[SUPPLIED RECORDS — start]

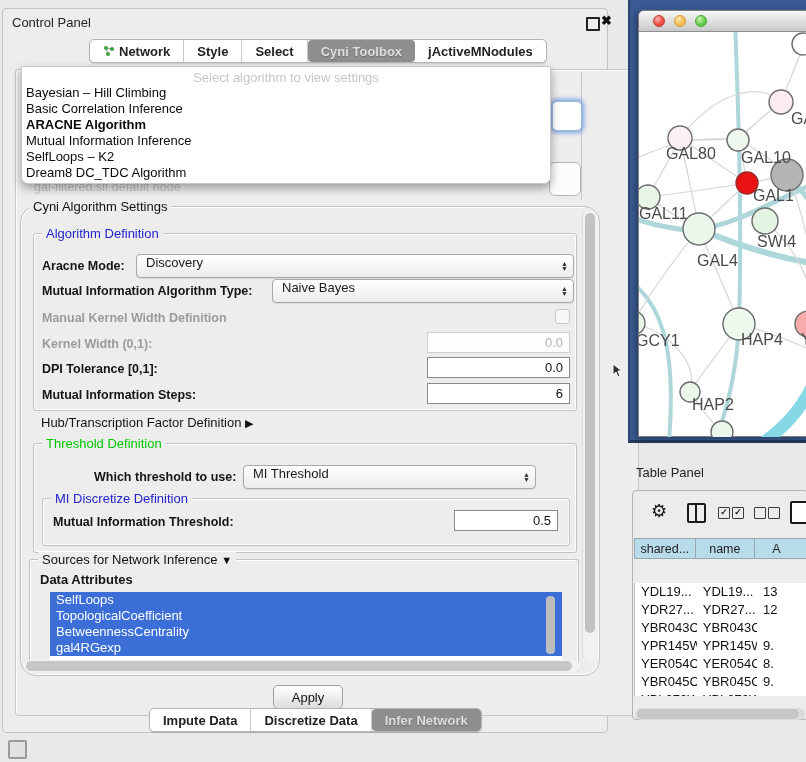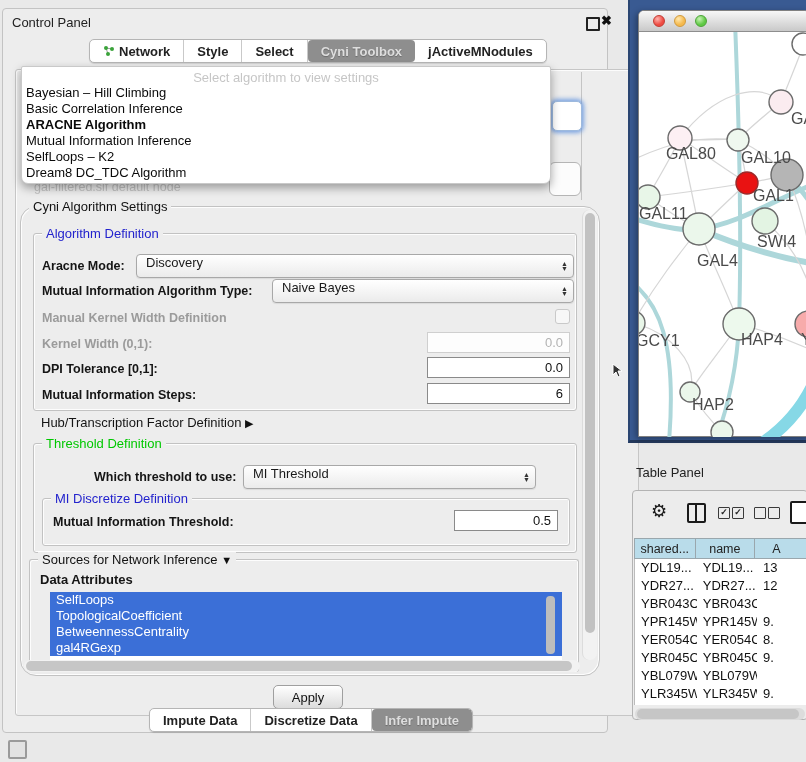"YDL19..." div.tbl-body { height: 146px -> 113px; margin-top: none -> 24px }
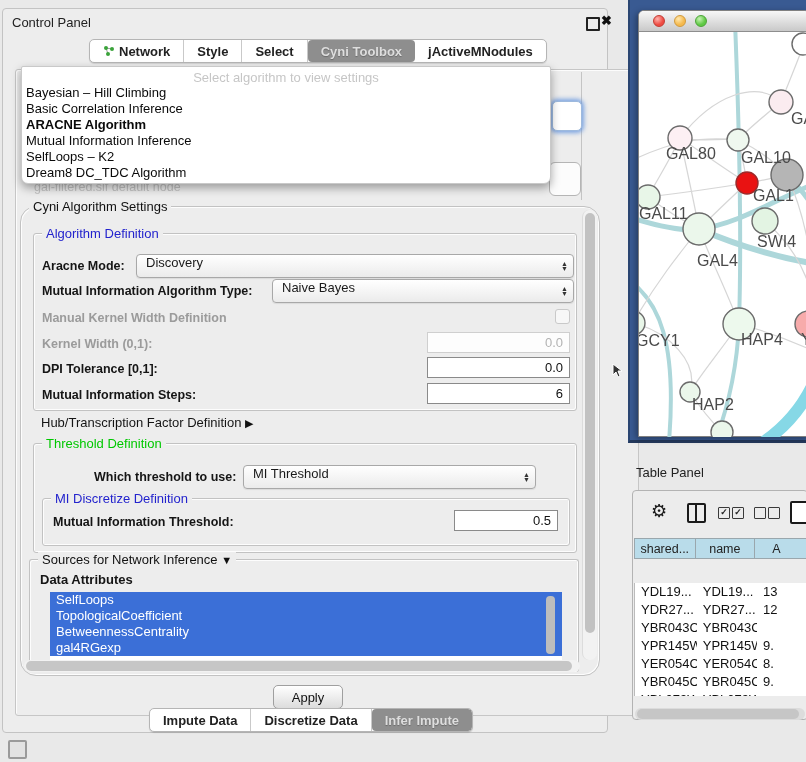"Infer Impute" div.tab { text: Impute -> Network }
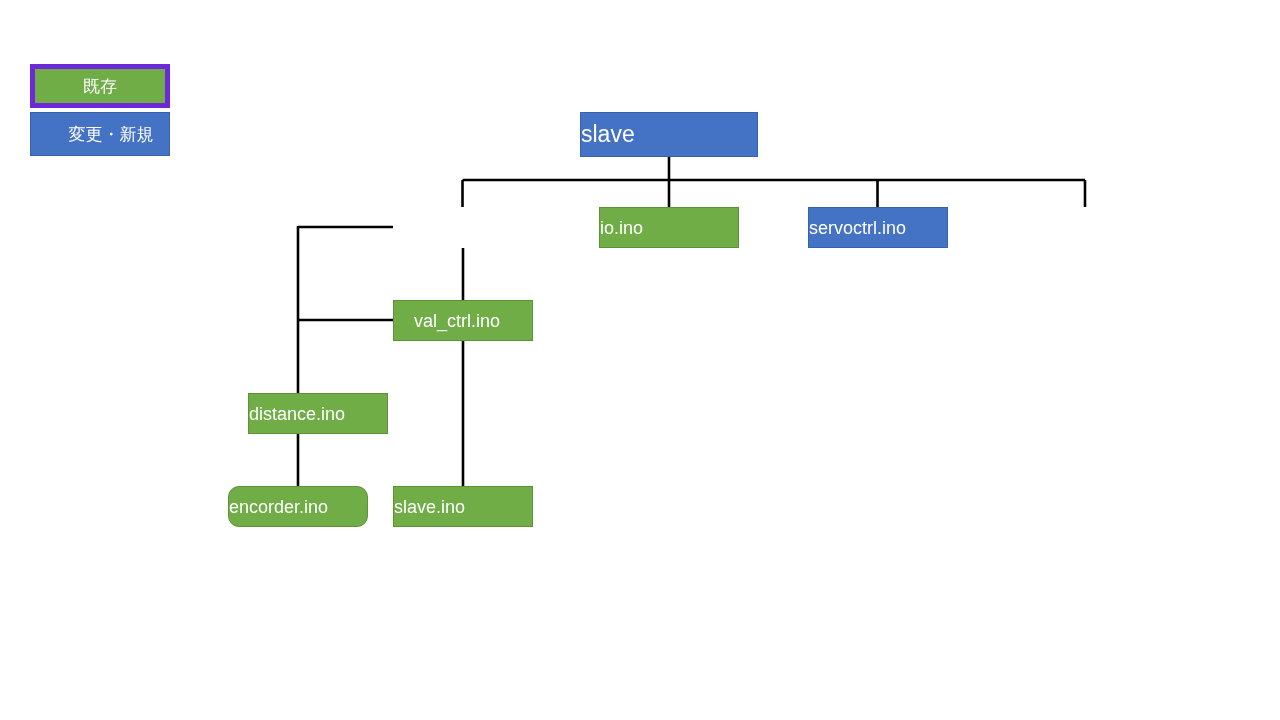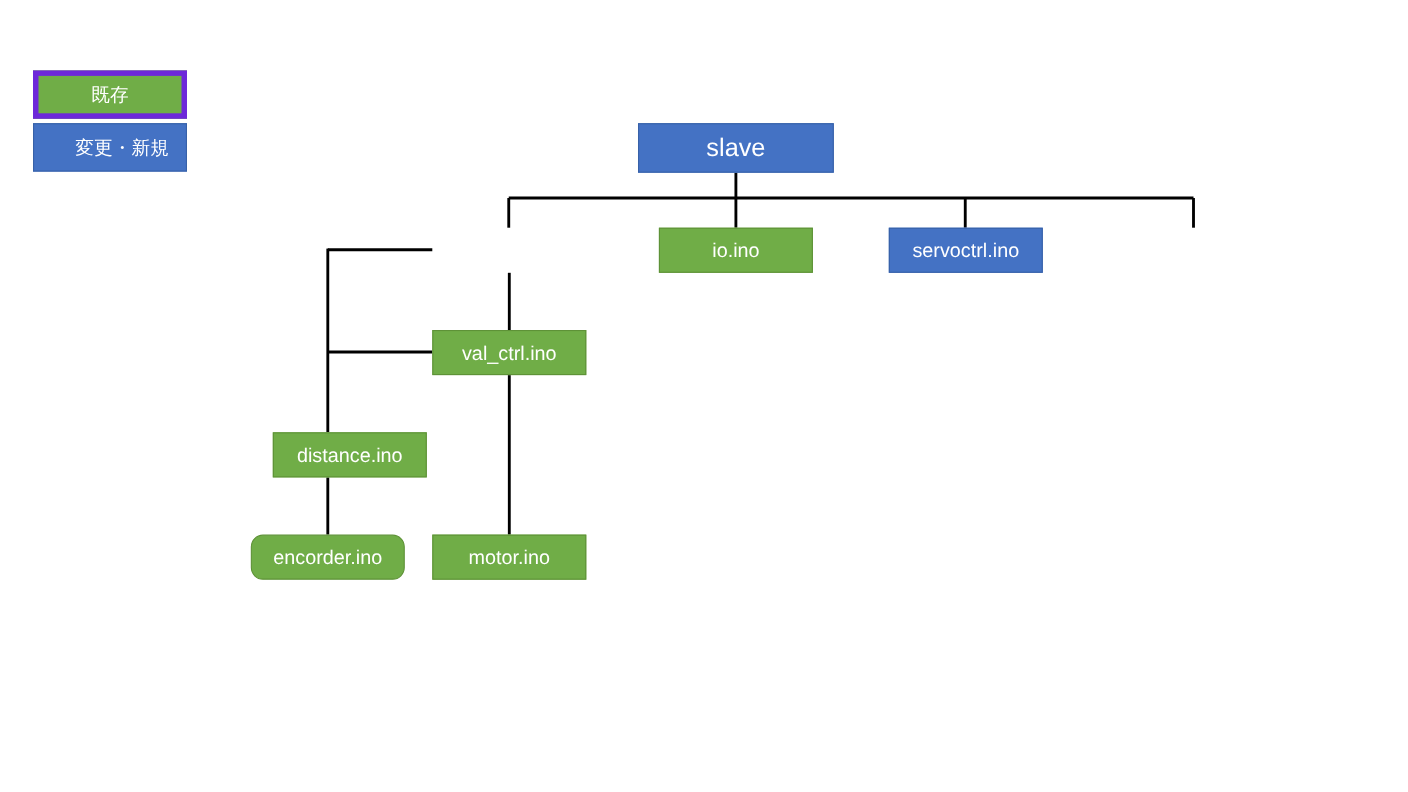"slave" .node { justify-content: center -> flex-start }
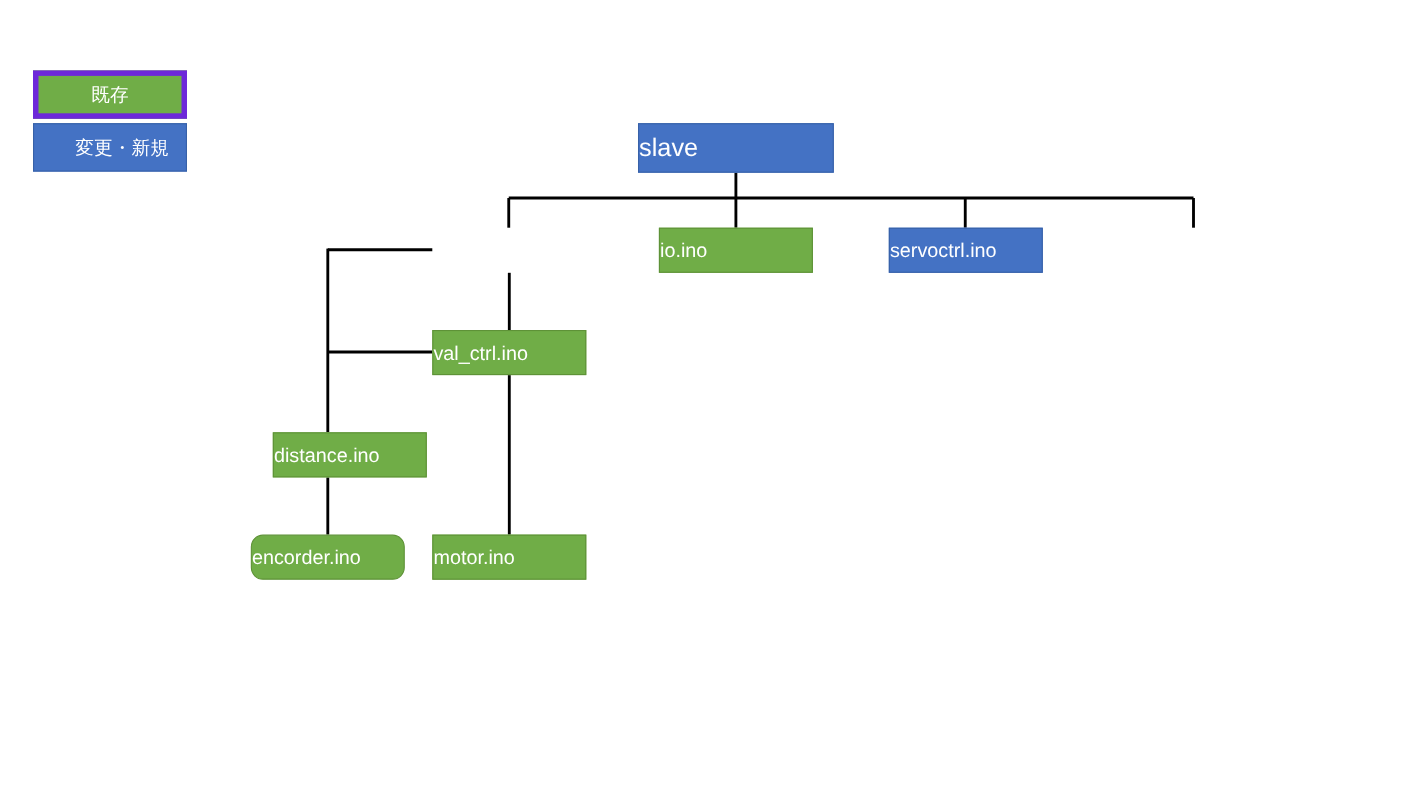"val_ctrl.ino" div.node { padding-left: none -> 20px }
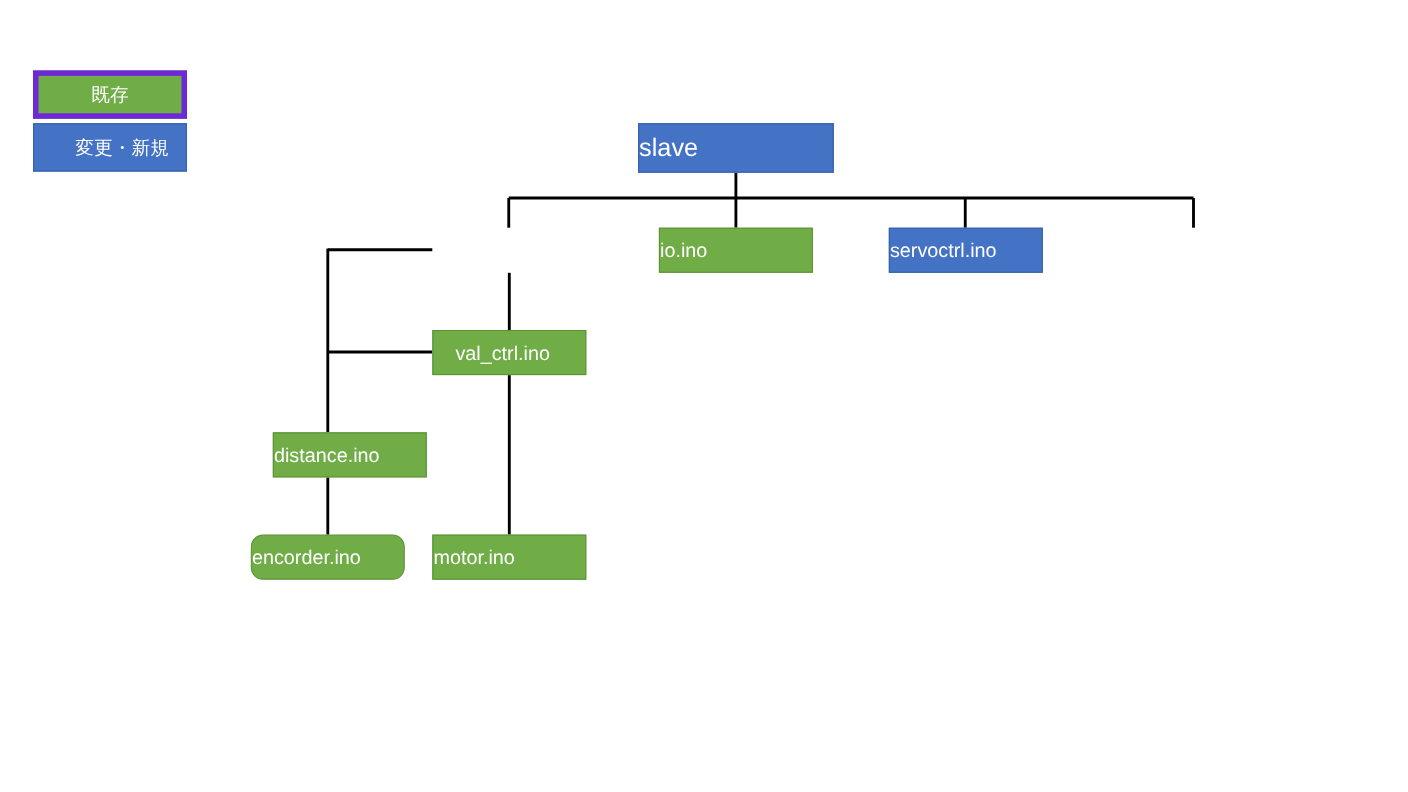"motor.ino" span { text: motor.ino -> slave.ino }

[SUPPLIED RECORDS — finish]

#### ABOUT THIS TASK:
Leave the pictures out and reproduce each record exactly as written.

#### YOUR SOLUTION:
"YDL19..." div.tbl-body { height: 146px -> 113px; margin-top: none -> 24px }
"Infer Impute" div.tab { text: Impute -> Network }
"slave" .node { justify-content: center -> flex-start }
"val_ctrl.ino" div.node { padding-left: none -> 20px }
"motor.ino" span { text: motor.ino -> slave.ino }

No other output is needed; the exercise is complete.